Lourde tâche pour Gernot Rohr. Le nouveau sélectionneur du Gabon devra remplacer Alain Giresse à la tête des Panthères. Mais l’ancien défenseur de 56 ans, qui vient de quitter Nantes, ne s’inquiète pas. A l’écouter, le Gabon pourrait en surprendre plus d’un lors de SA CAN.


Contrairement à d’autres nations africaines, la fédération gabonaise de football n’aura pas pris son temps pour trancher: Alain Giresse évincé, c’est Gernot Rohr qui lui succède à la tête des Panthères.

D’entrée, le technicien franco-allemand a évoqué sur RMC « un projet ambitieux et intéressant » pour une nation qui co-organise, avec la Guinée Equatoriale, la Coupe d’Afrique 2012. L’ancien entraîneur de Nice sera épaulé par un autre habitué du Stade du Ray, José Cobos.
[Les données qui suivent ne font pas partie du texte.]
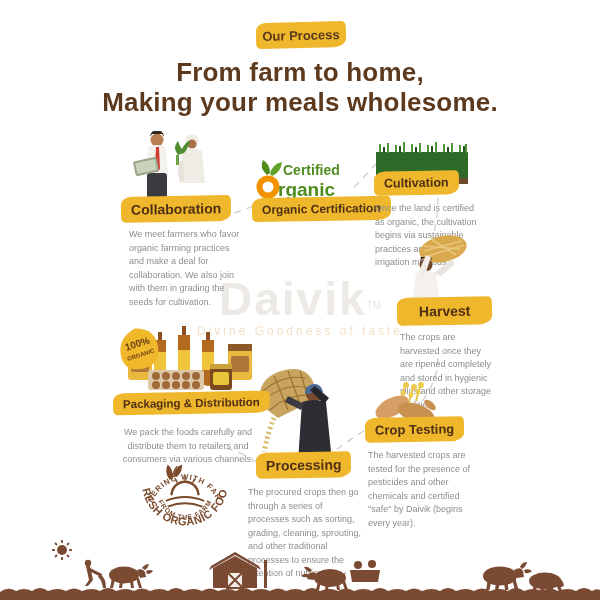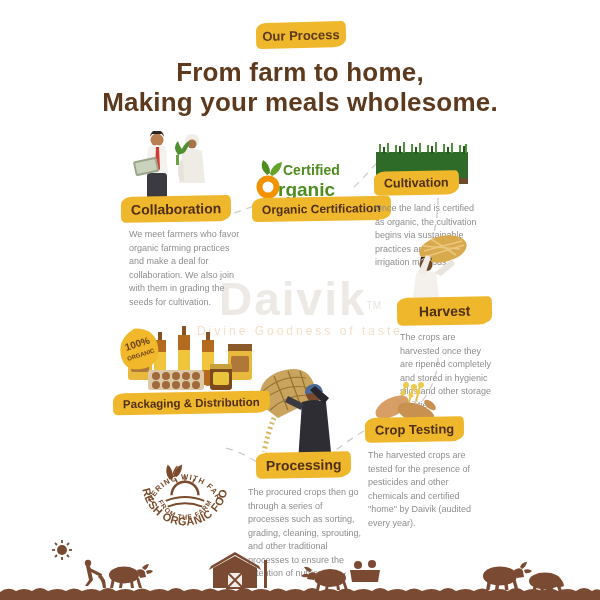--- a/index.html
+++ b/index.html
@@ -251,6 +251,7 @@
     <text x="23" y="31" font-size="6" font-weight="bold" fill="#6b4018" text-anchor="middle" transform="rotate(-18 23 23)" font-family="Liberation Sans, sans-serif">ORGANIC</text>
   </svg>
   <div class="abs step-badge s-pack-badge">Packaging &amp; Distribution</div>
+  <div class="abs desc s-pack-desc">We pack the foods carefully and distribute them to retailers and consumers via various channels.</div>
 
   <svg class="abs" style="left:137px; top:451px" width="96" height="96" viewBox="0 0 100 100">
     <defs>

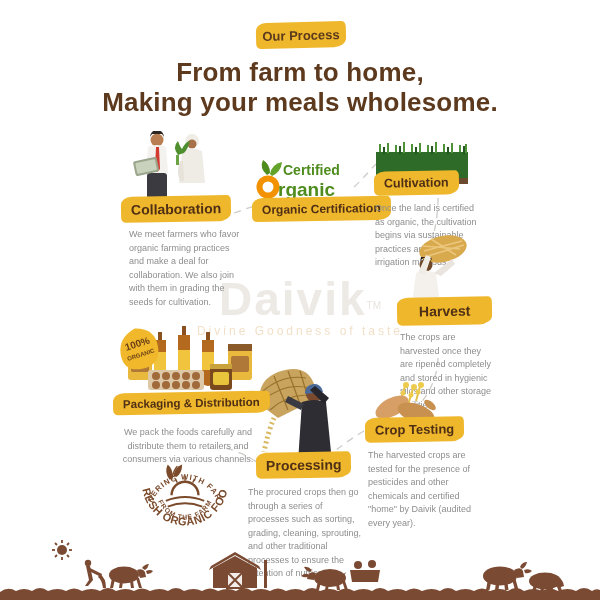--- a/index.html
+++ b/index.html
@@ -188,7 +188,7 @@
     <ellipse cx="64" cy="24" rx="7" ry="3.5" fill="#c8914f" transform="rotate(40 64 24)"></ellipse>
   </svg>
   <div class="abs step-badge s-test-badge">Crop Testing</div>
-  <div class="abs desc s-test-desc">The harvested crops are tested for the presence of pesticides and other chemicals and certified "home" by Daivik (audited every year).</div>
+  <div class="abs desc s-test-desc">The harvested crops are tested for the presence of pesticides and other chemicals and certified "safe" by Daivik (begins every year).</div>
 
   <svg class="abs s-proc-photo" width="96" height="96" viewBox="0 0 96 96">
     <path d="M14,40 Q6,16 30,6 Q58,-4 66,18 Q70,30 58,38 L30,52 Z" fill="#c9a45e"></path>

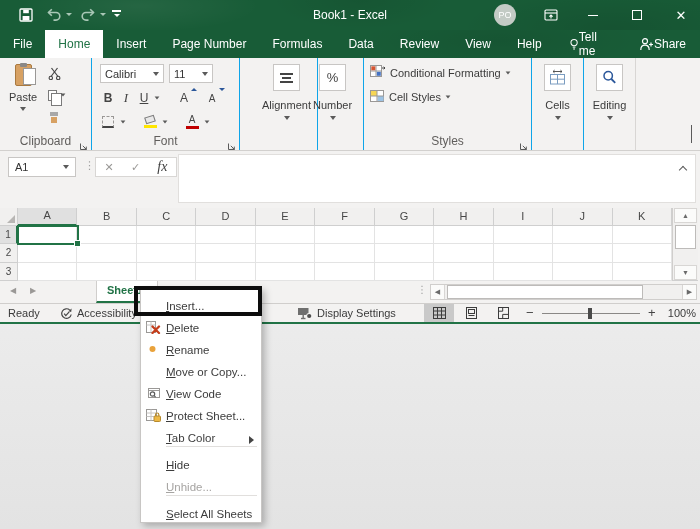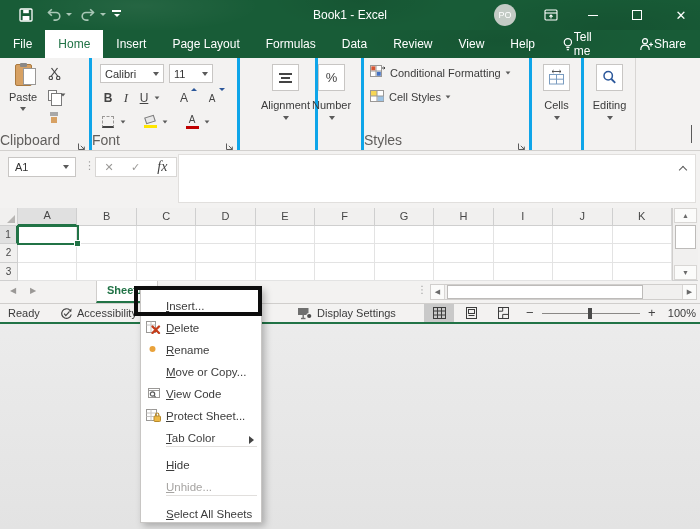--- a/index.html
+++ b/index.html
@@ -226,7 +226,7 @@
           <div class="tab">File</div>
           <div class="tab active">Home</div>
           <div class="tab">Insert</div>
-          <div class="tab">Page Layout</div>
+          <div class="tab">Page Number</div>
           <div class="tab">Formulas</div>
           <div class="tab">Data</div>
           <div class="tab">Review</div>

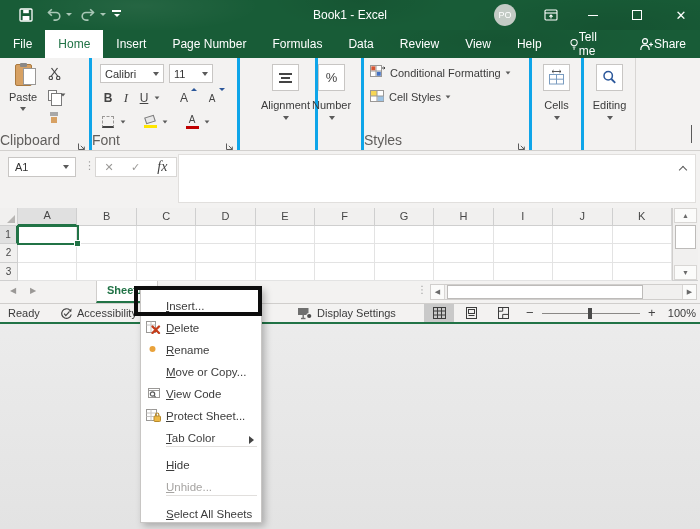--- a/index.html
+++ b/index.html
@@ -40,7 +40,7 @@
   .tab-ic{display:flex;align-items:center;padding:0 14px}
   
   .ribbon{position:absolute;left:0;top:58px;right:0;height:93px;background:#f3f2f1;border-bottom:1px solid #d2d0ce}
-  .group{position:absolute;top:0;bottom:0;border-right:3px solid #0ea5e9}
+  .group{position:absolute;top:0;bottom:0;border-right:1px solid #0ea5e9}
   .group-label{position:absolute;bottom:2px;left:0;right:0;text-align:left;font-size:14px;color:#605e5c}
   .launcher{position:absolute;right:2px;bottom:3px;width:10px;height:10px}
   .g-clipboard{left:0;width:92px}

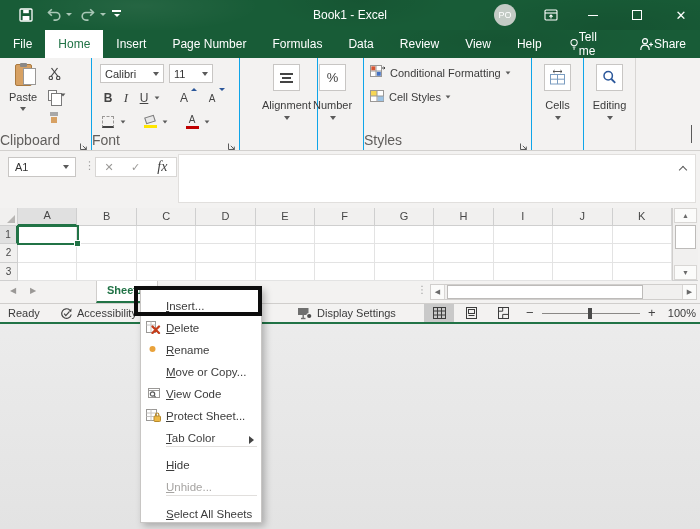--- a/index.html
+++ b/index.html
@@ -41,7 +41,7 @@
   
   .ribbon{position:absolute;left:0;top:58px;right:0;height:93px;background:#f3f2f1;border-bottom:1px solid #d2d0ce}
   .group{position:absolute;top:0;bottom:0;border-right:1px solid #0ea5e9}
-  .group-label{position:absolute;bottom:2px;left:0;right:0;text-align:left;font-size:14px;color:#605e5c}
+  .group-label{position:absolute;bottom:2px;left:0;right:0;text-align:center;font-size:12px;color:#605e5c}
   .launcher{position:absolute;right:2px;bottom:3px;width:10px;height:10px}
   .g-clipboard{left:0;width:92px}
   .g-font{left:92px;width:148px}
Qualifié d’office en tant qu’organisateur, le Gabon de Gernot Rohr se prépare à passer deux ans plutôt tranquilles, où il sera parfois difficile de motiver les joueurs. L’ancien joueur du Bayern Munich le sait, il va falloir s’atteler à la tâche: « Tout d’abord, il va falloir établir un programme de préparation car il n’y pas de matchs éliminatoires à faire puisque nous sommes déjà qualifiés. » Les Panthères seront sur le pont dès le 13 mars pour une rencontre amicale face à la République Démocratique du Congo qui ne concernera que les joueurs locaux.

Un contrat de deux ans

Il faudra donc attendre avant de voir le Gabon de Rohr à l’œuvre. Une chose est sûre: il faudra effectuer une revue d’effectif. L’ancien boss de l’Étoile du Sahel n’a, par exemple, pas encore choisi de capitaine. « Il faut d’abord que je vois les joueurs et le président de la Fédération. Il faudra aussi faire connaissance avec l’ensemble de l’effectif. Beaucoup de joueurs jouent à l’étranger mais il y en a aussi dans le pays. Donc avant de nommer un capitaine, je voudrais faire connaissance avec tous les joueurs. Je ne choisirai mon capitaine qu’ensuite », a-t-il expliqué à nos confrères de football365.

Mais l’ampleur de la tâche ne semble pas effrayer le nouveau sélectionneur des Panthères. « Il n’y a pas beaucoup de licenciés au Gabon. Certes, le vivier est moins important qu’ailleurs en Afrique mais il y a des garçons intéressants. Daniel Cousin par exemple. On en connaît d’autres. Il y a de quoi construire », assure-t-il tout sourire avant de parapher un contrat de deux ans.